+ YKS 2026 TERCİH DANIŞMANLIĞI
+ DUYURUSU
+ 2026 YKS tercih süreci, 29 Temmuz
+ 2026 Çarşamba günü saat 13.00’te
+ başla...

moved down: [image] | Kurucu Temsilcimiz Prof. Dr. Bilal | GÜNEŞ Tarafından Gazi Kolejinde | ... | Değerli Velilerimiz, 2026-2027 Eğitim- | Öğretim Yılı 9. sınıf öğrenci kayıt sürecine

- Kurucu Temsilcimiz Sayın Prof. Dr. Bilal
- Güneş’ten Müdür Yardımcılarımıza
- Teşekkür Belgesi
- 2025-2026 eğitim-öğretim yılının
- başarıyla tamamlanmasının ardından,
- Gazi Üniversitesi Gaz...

------------------------------------------------------------

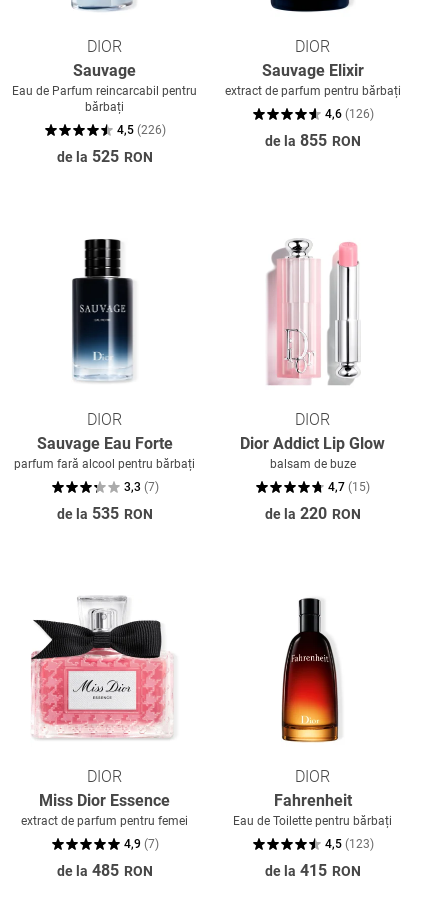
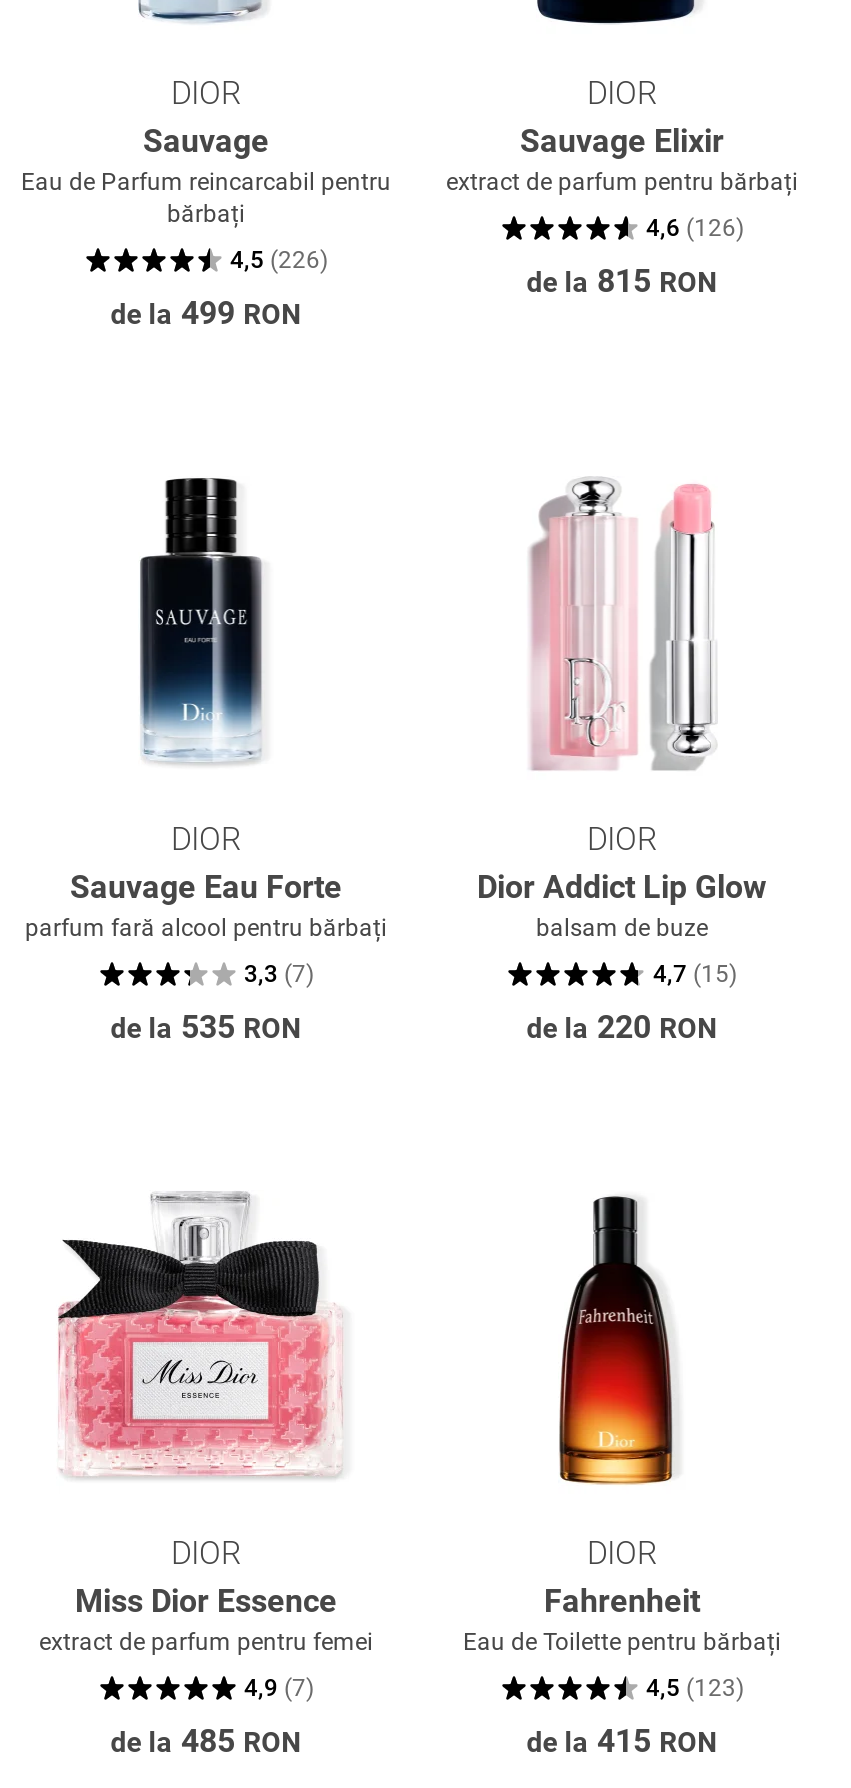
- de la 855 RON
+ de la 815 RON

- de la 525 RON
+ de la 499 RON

------------------------------------------------------------

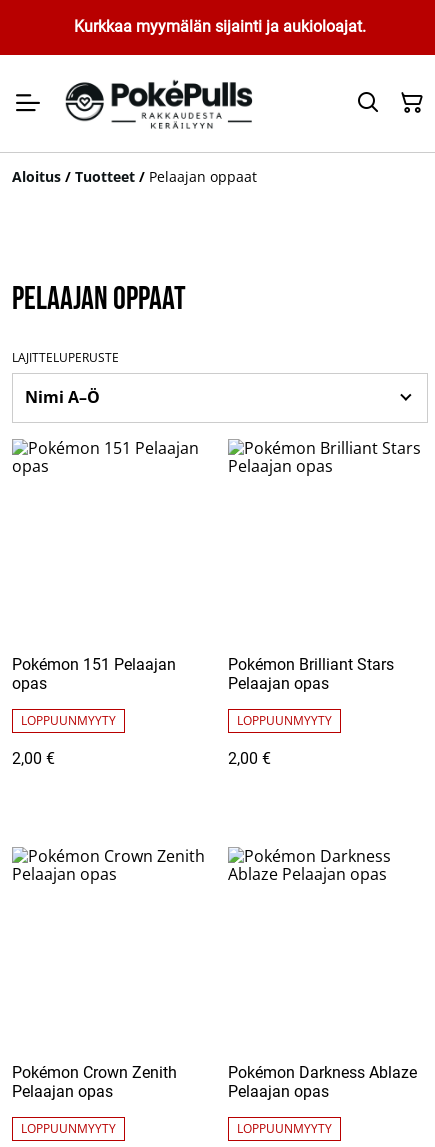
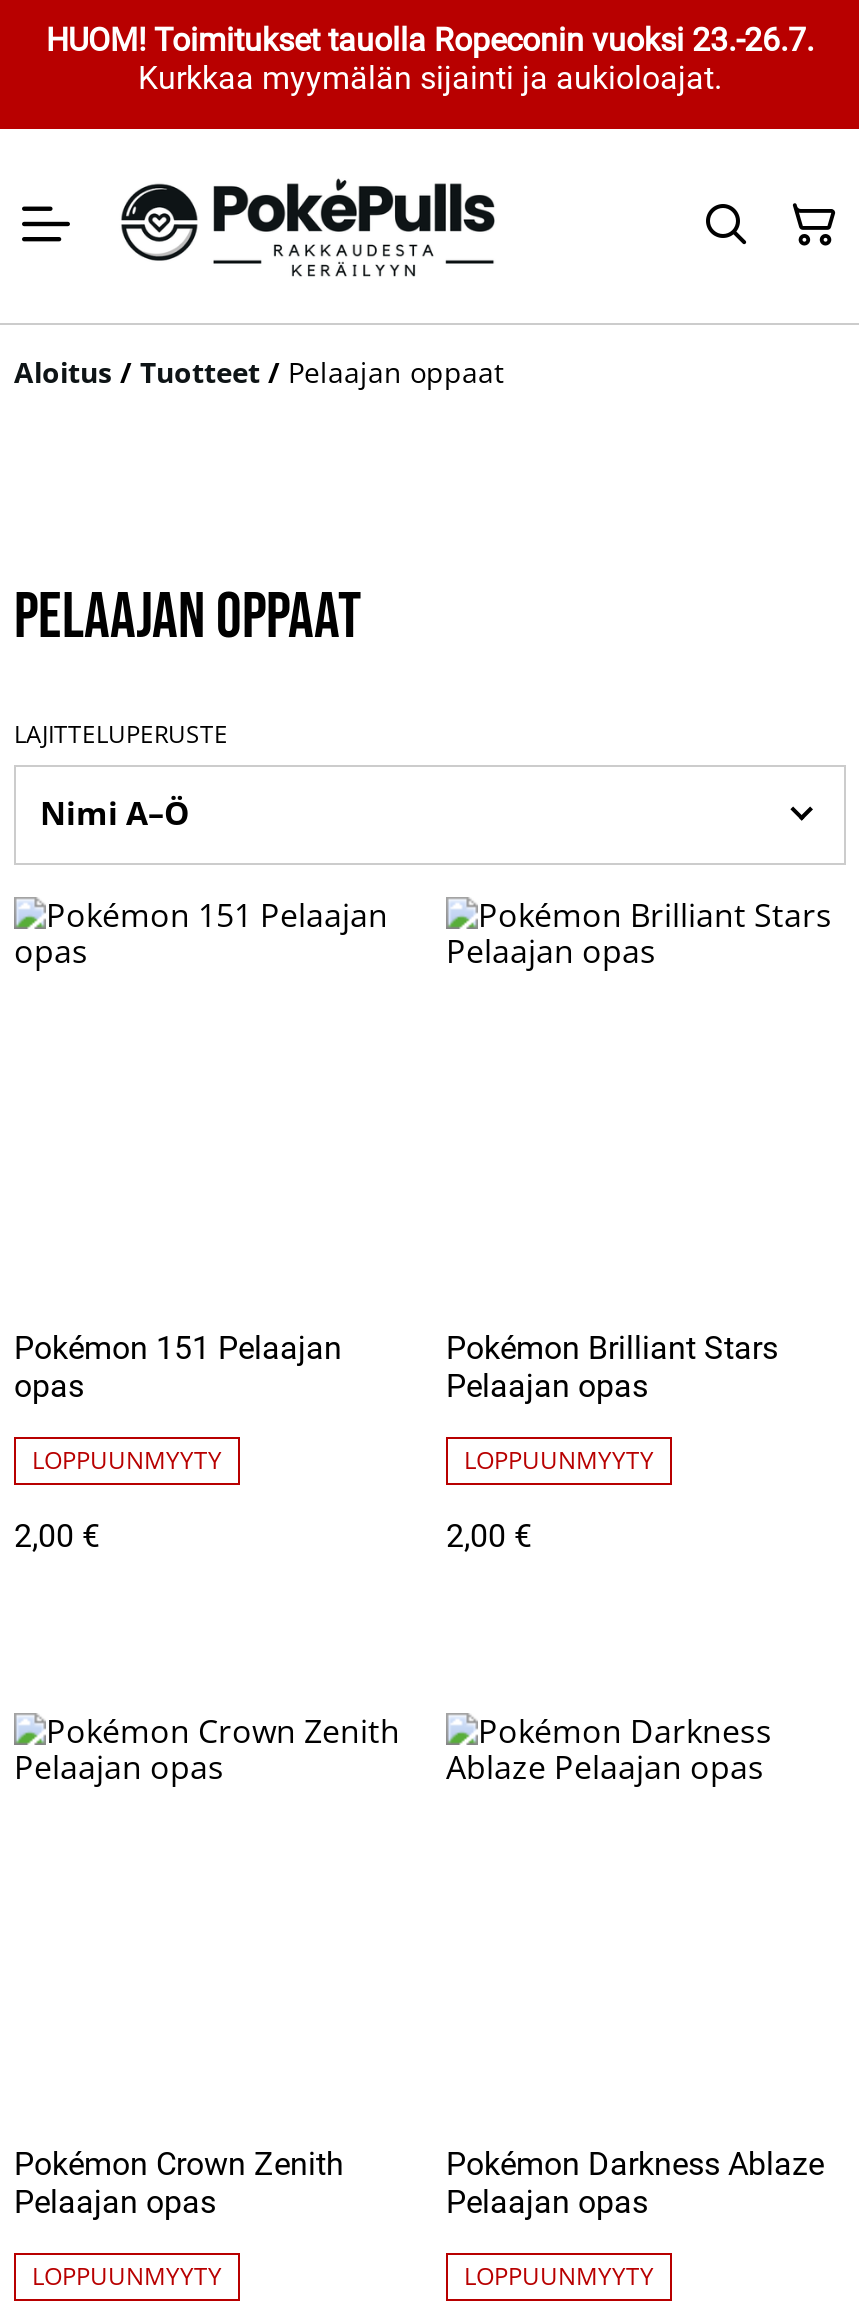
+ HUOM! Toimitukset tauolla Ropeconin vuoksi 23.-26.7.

------------------------------------------------------------

### [The problem]
Copy out each line from the preceding entries that mentions the word "Prof".

### [Result]
moved down: [image] | Kurucu Temsilcimiz Prof. Dr. Bilal | GÜNEŞ Tarafından Gazi Kolejinde | ... | Değerli Velilerimiz, 2026-2027 Eğitim- | Öğretim Yılı 9. sınıf öğrenci kayıt sürecine
- Kurucu Temsilcimiz Sayın Prof. Dr. Bilal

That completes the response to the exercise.